» What is required
Comb the records below for the string "signin" and copy each line where it turns up.
------------
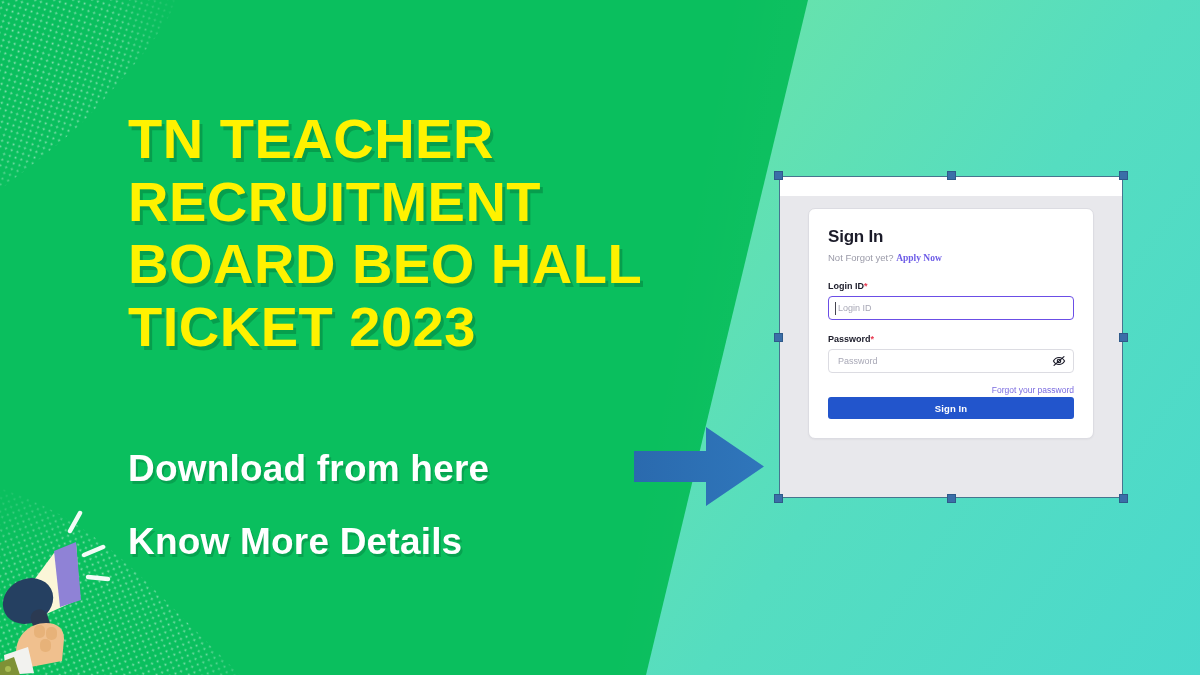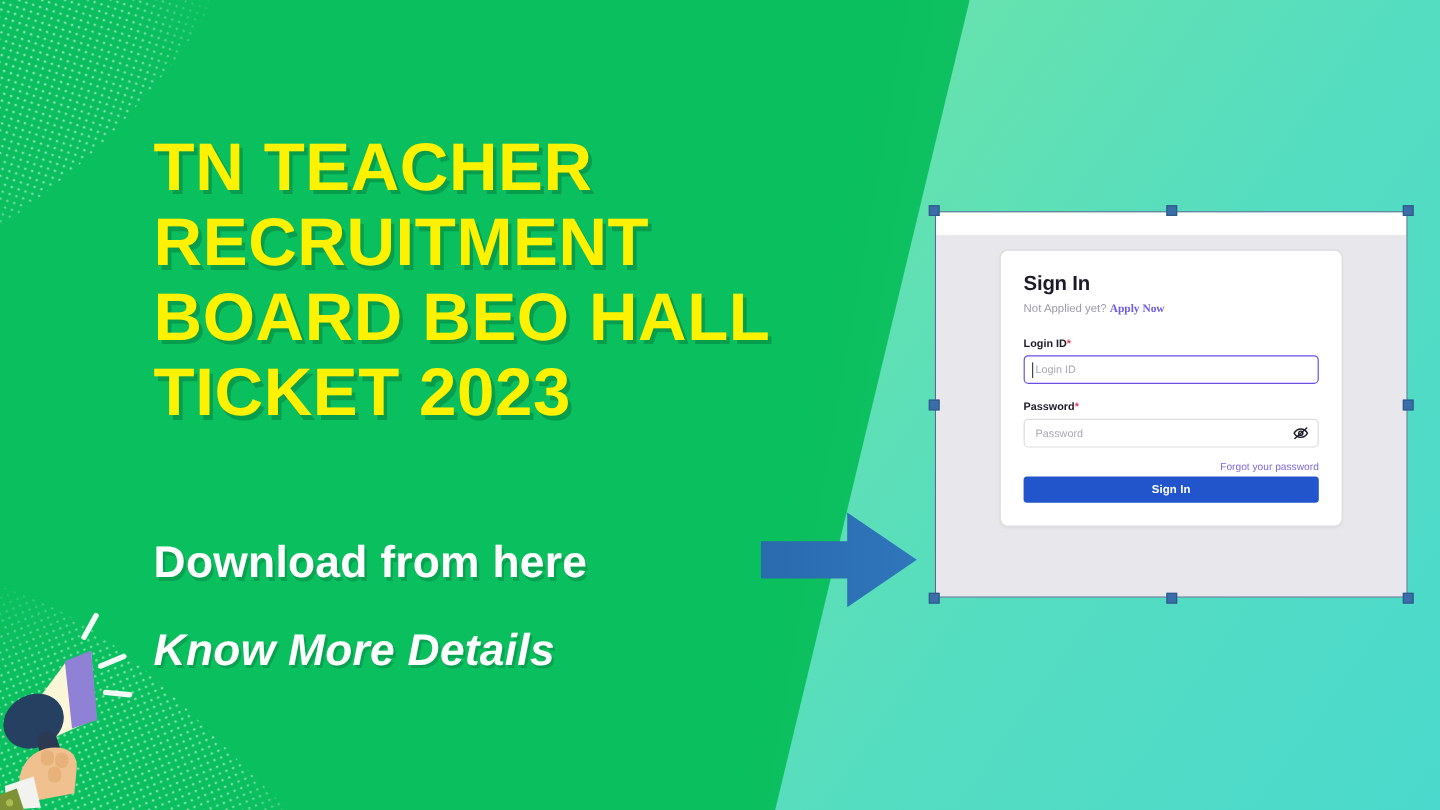--- a/index.html
+++ b/index.html
@@ -108,7 +108,7 @@
     position: absolute;
     left: 779px;
     top: 176px;
-    width: 394px;
+    width: 344px;
     height: 322px;
   }
   .shot-frame {

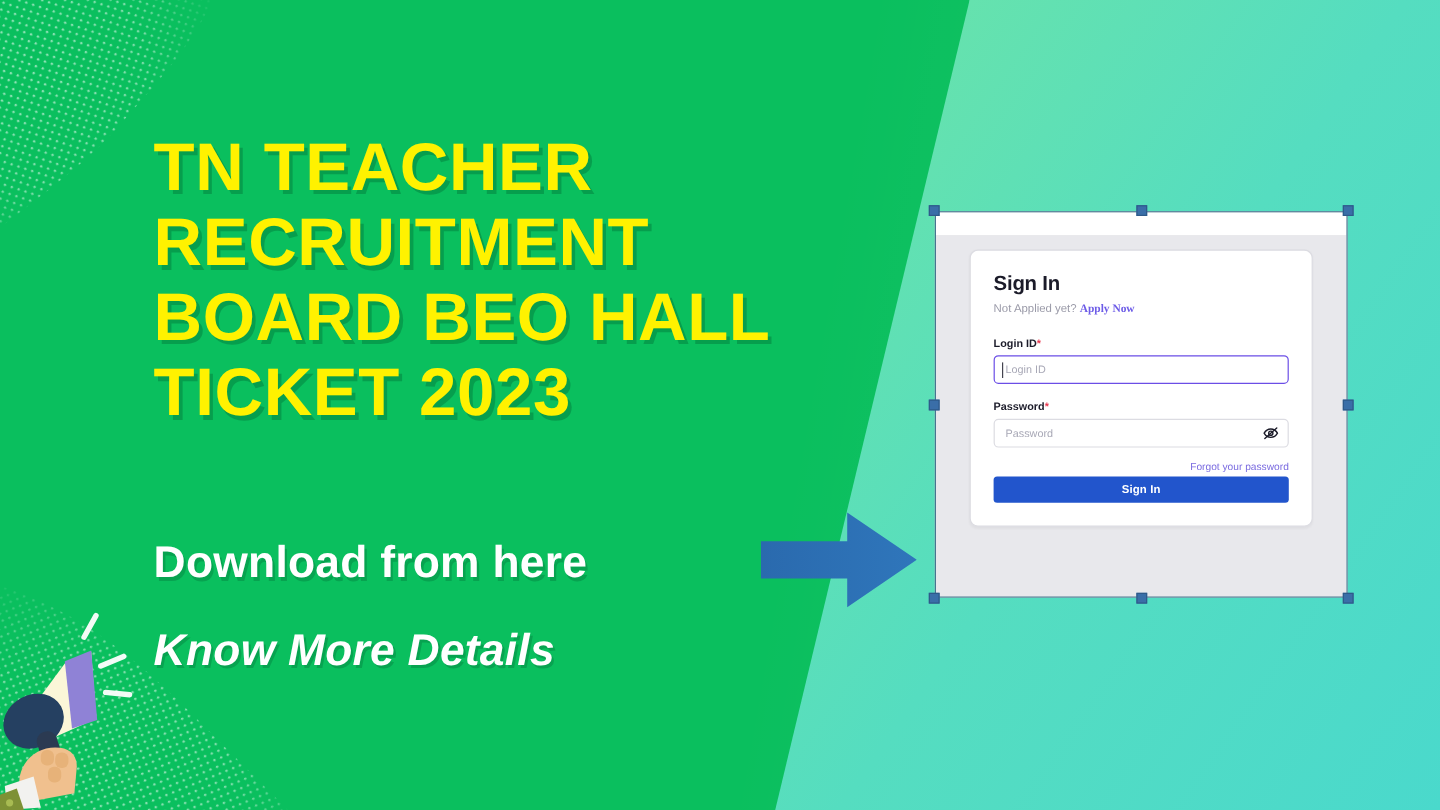--- a/index.html
+++ b/index.html
@@ -348,7 +348,7 @@
           <div class="signin-title">Sign In</div>
 
           <div class="signin-sub">
-            <span>Not Applied yet?</span>
+            <span>Not Forgot yet?</span>
             <a href="#">Apply Now</a>
           </div>
 

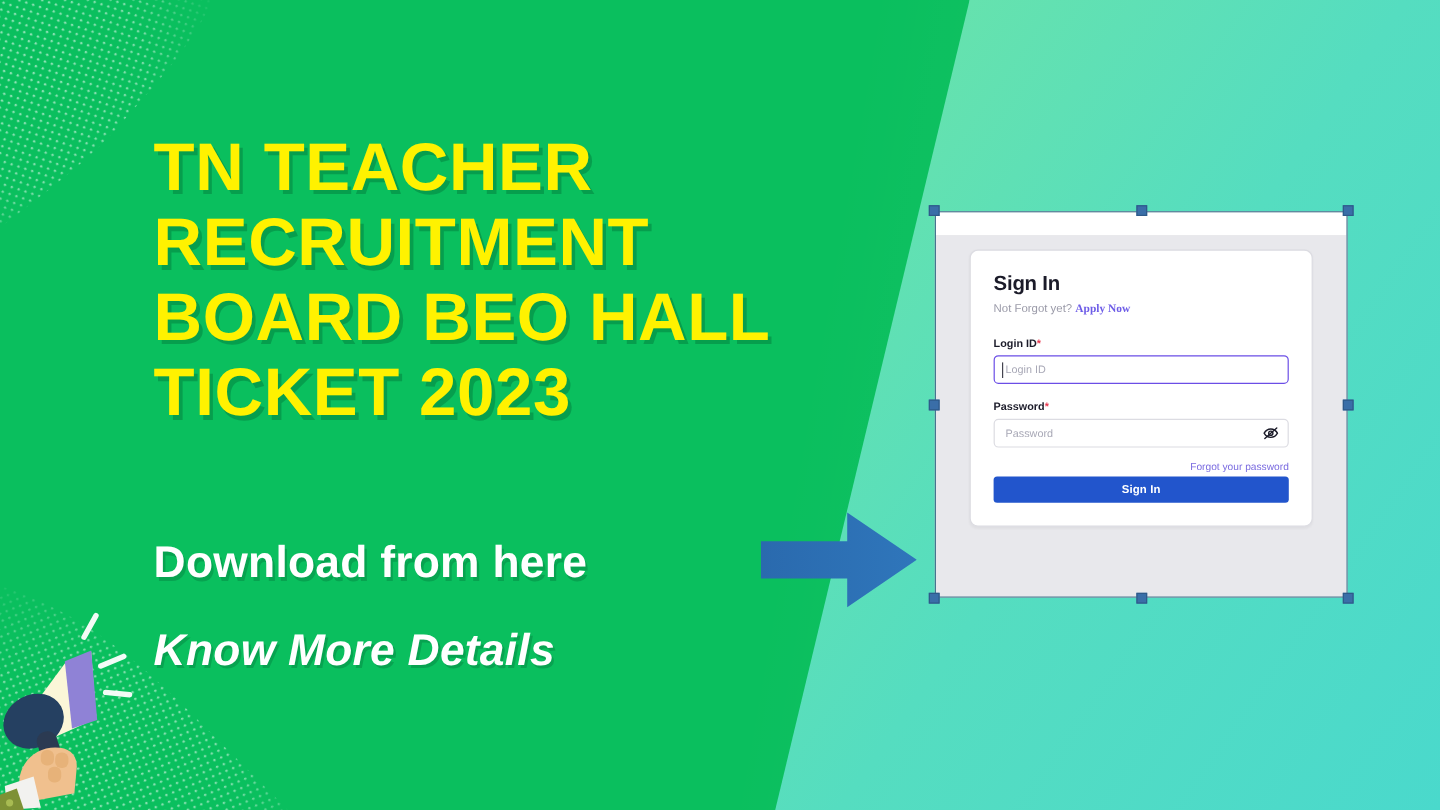--- a/index.html
+++ b/index.html
@@ -83,7 +83,7 @@
     text-shadow: 2px 3px 0 rgba(0,90,45,0.28);
   }
   .subline-1 { top: 450px; }
-  .subline-2 { top: 523px; font-style: italic; }
+  .subline-2 { top: 523px; }
 
   
   .arrow {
------------
» Task solution
           <div class="signin-title">Sign In</div>
           <div class="signin-sub">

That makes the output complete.